**Task brief**
Extract, exactly as written, each line from the start of the records below to the line containing "[340,1350,534,1402] Plus 4072", both ends included; drop the pictures.

---- Supplied material

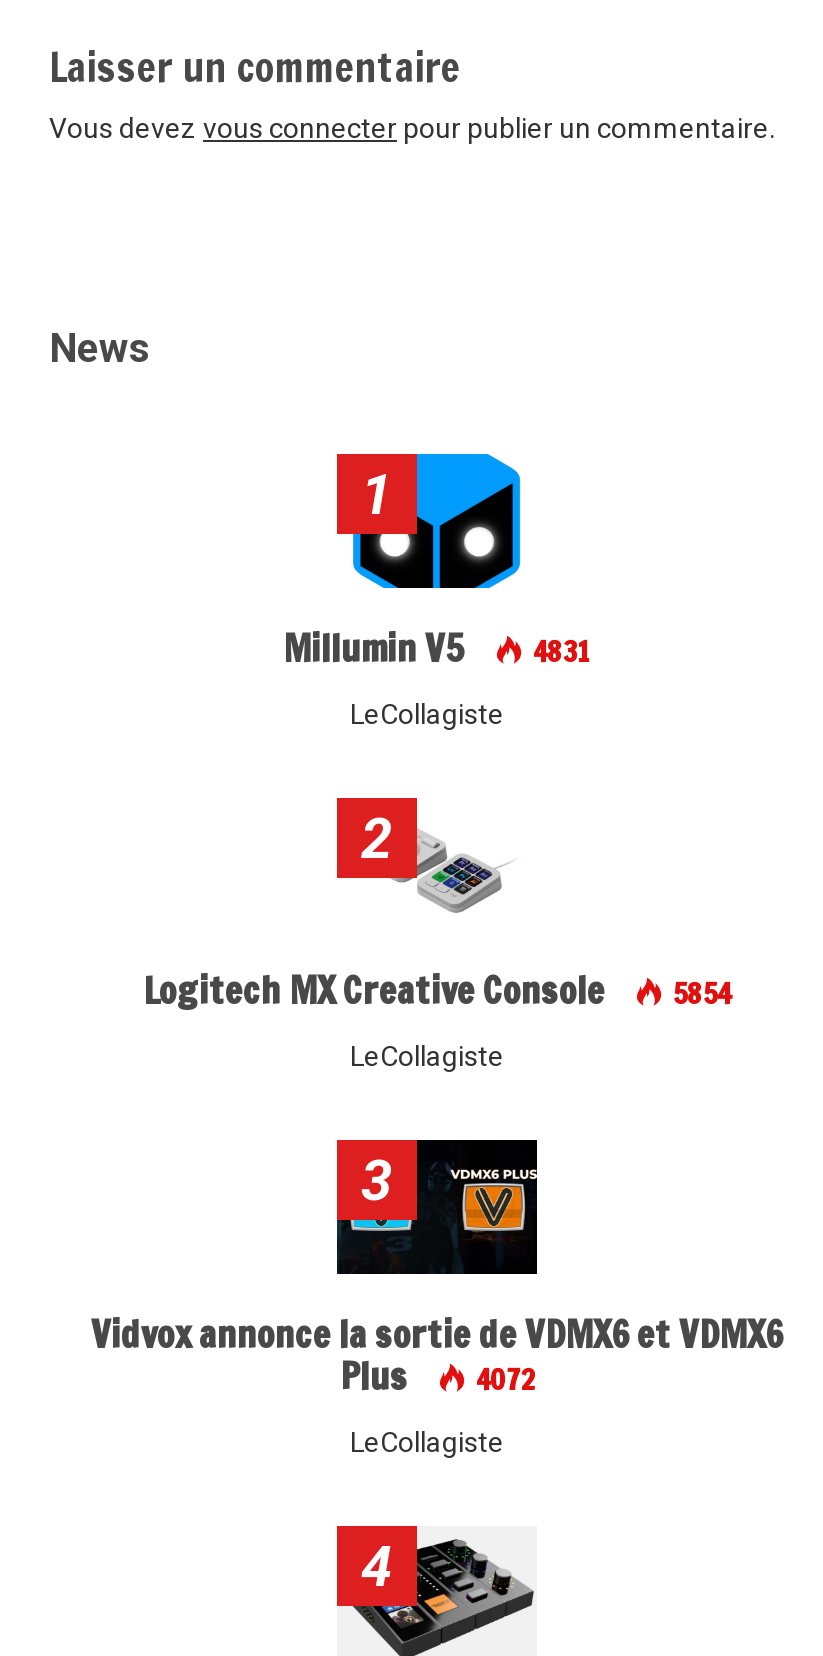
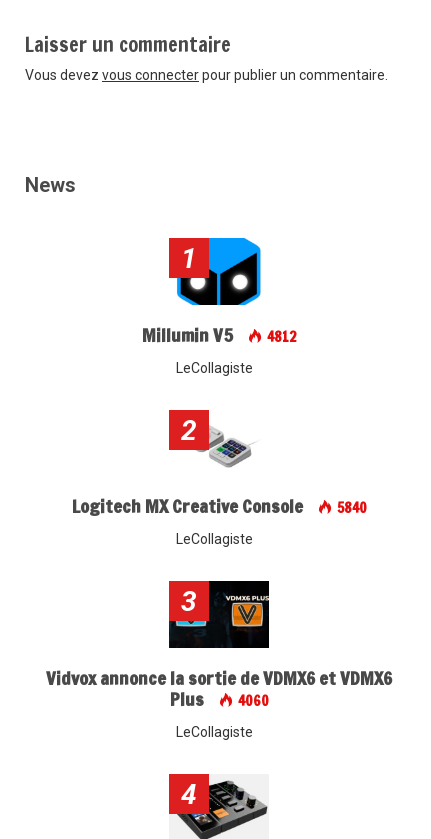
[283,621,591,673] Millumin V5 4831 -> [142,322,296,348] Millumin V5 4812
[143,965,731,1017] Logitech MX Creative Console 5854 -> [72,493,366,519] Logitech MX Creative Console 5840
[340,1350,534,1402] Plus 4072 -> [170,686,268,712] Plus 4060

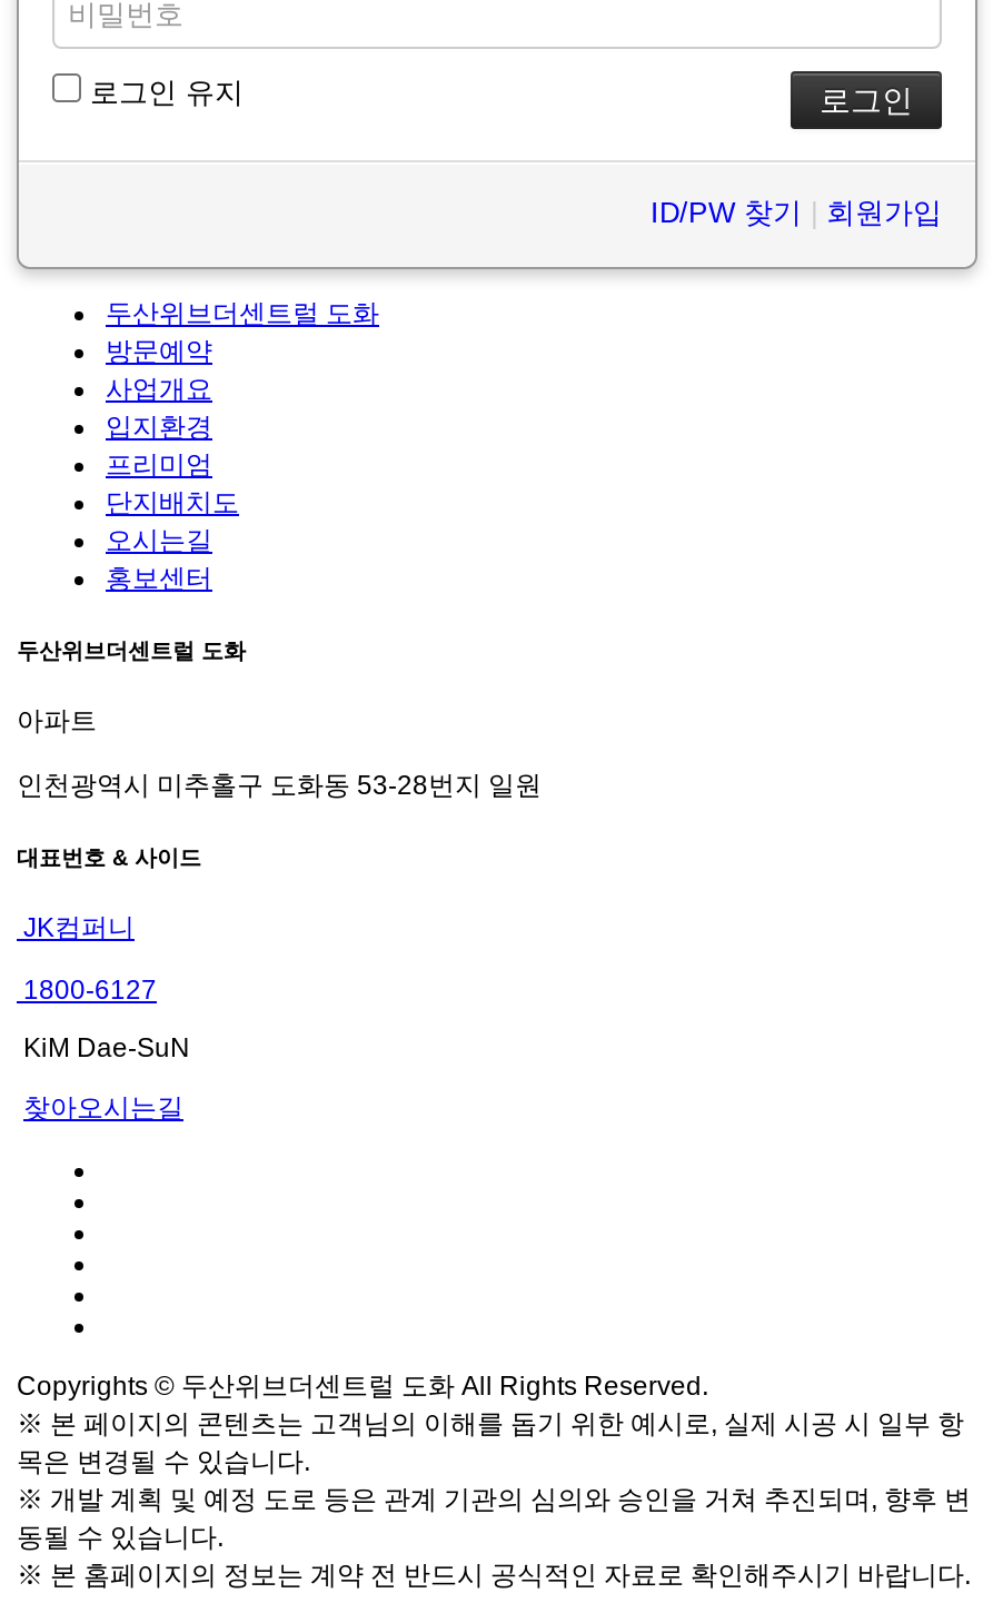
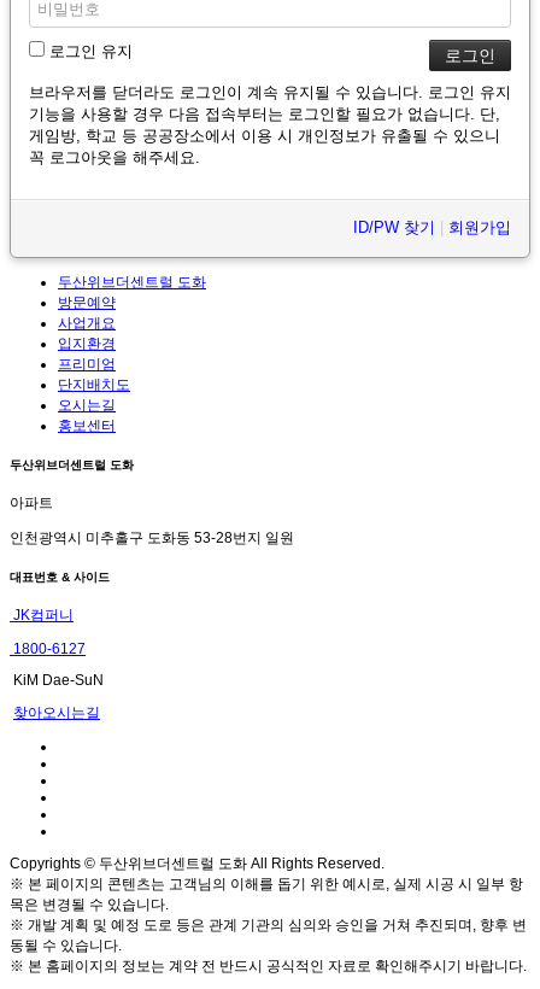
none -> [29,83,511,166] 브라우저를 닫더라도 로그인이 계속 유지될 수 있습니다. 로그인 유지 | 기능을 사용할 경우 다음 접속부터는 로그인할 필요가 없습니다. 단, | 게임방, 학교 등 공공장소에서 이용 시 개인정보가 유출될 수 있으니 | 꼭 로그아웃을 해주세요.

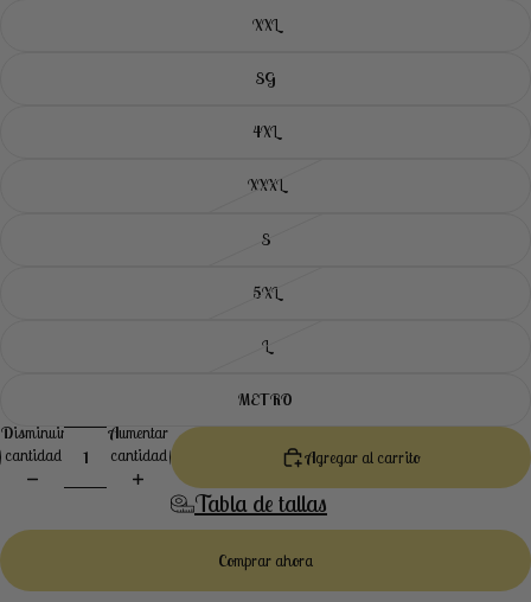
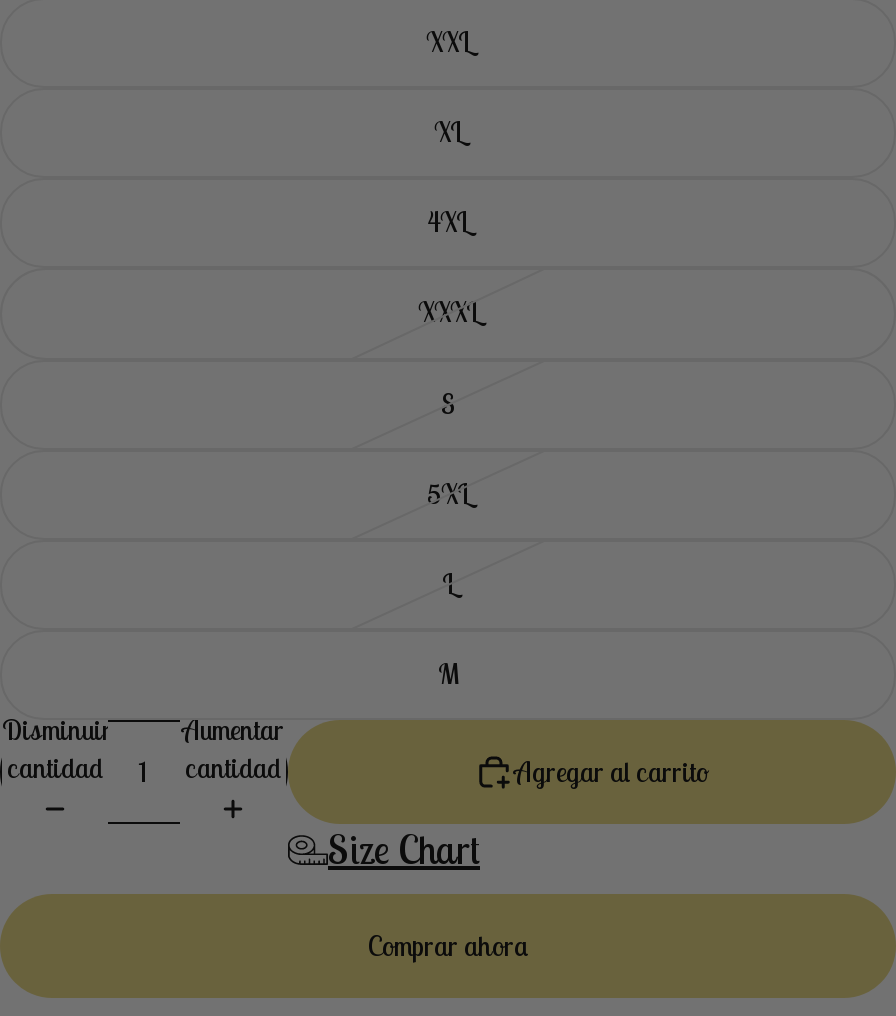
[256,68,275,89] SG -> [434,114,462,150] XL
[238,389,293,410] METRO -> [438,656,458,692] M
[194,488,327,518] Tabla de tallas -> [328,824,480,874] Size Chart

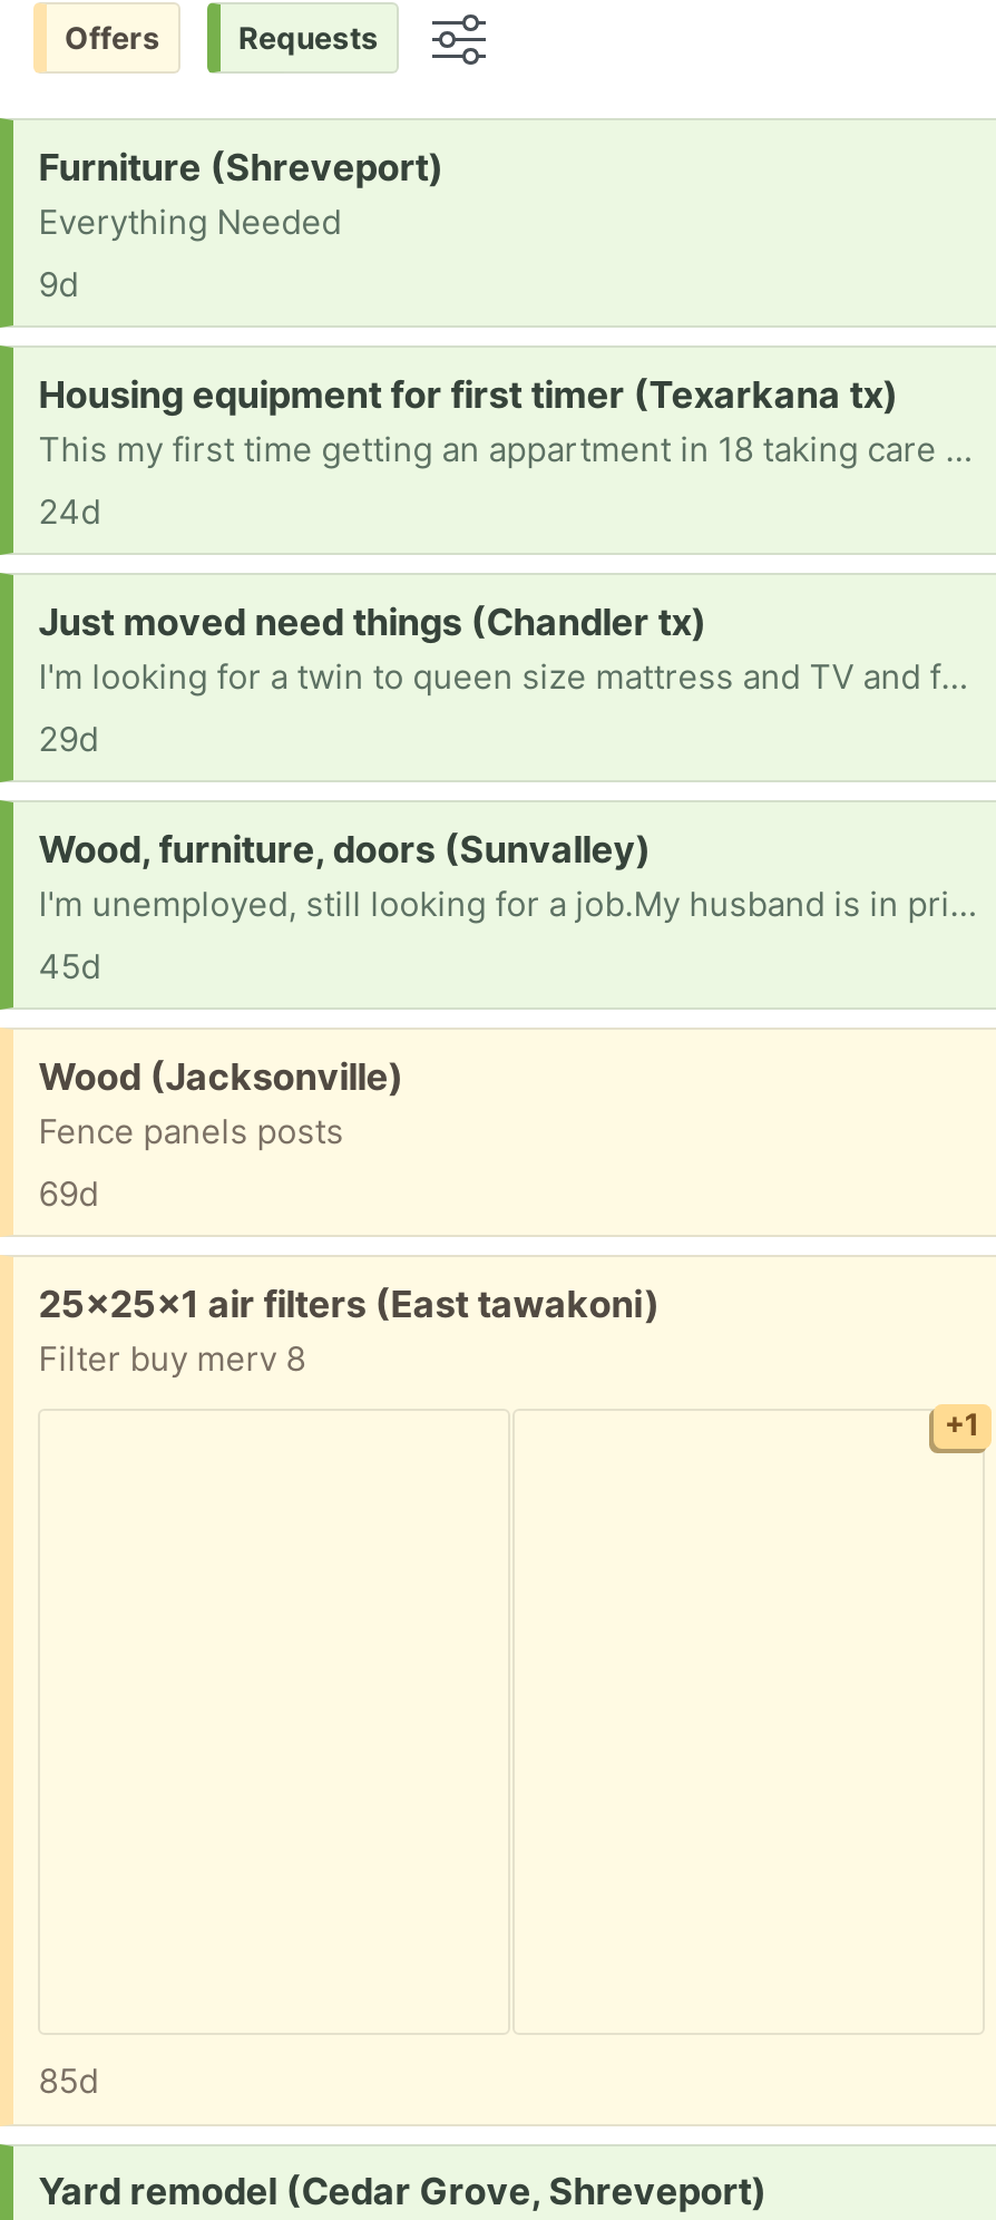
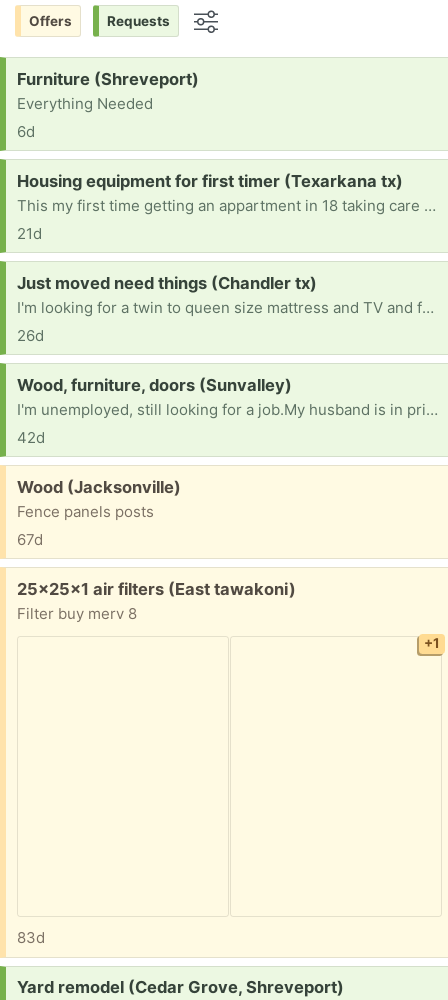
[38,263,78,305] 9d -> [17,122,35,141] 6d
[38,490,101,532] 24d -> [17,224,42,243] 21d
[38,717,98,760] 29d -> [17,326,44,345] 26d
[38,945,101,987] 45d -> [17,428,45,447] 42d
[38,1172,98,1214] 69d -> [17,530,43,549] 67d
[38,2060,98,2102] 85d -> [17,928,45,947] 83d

--------

**Expected answer**
[283,621,591,673] Millumin V5 4831 -> [142,322,296,348] Millumin V5 4812
[143,965,731,1017] Logitech MX Creative Console 5854 -> [72,493,366,519] Logitech MX Creative Console 5840
[340,1350,534,1402] Plus 4072 -> [170,686,268,712] Plus 4060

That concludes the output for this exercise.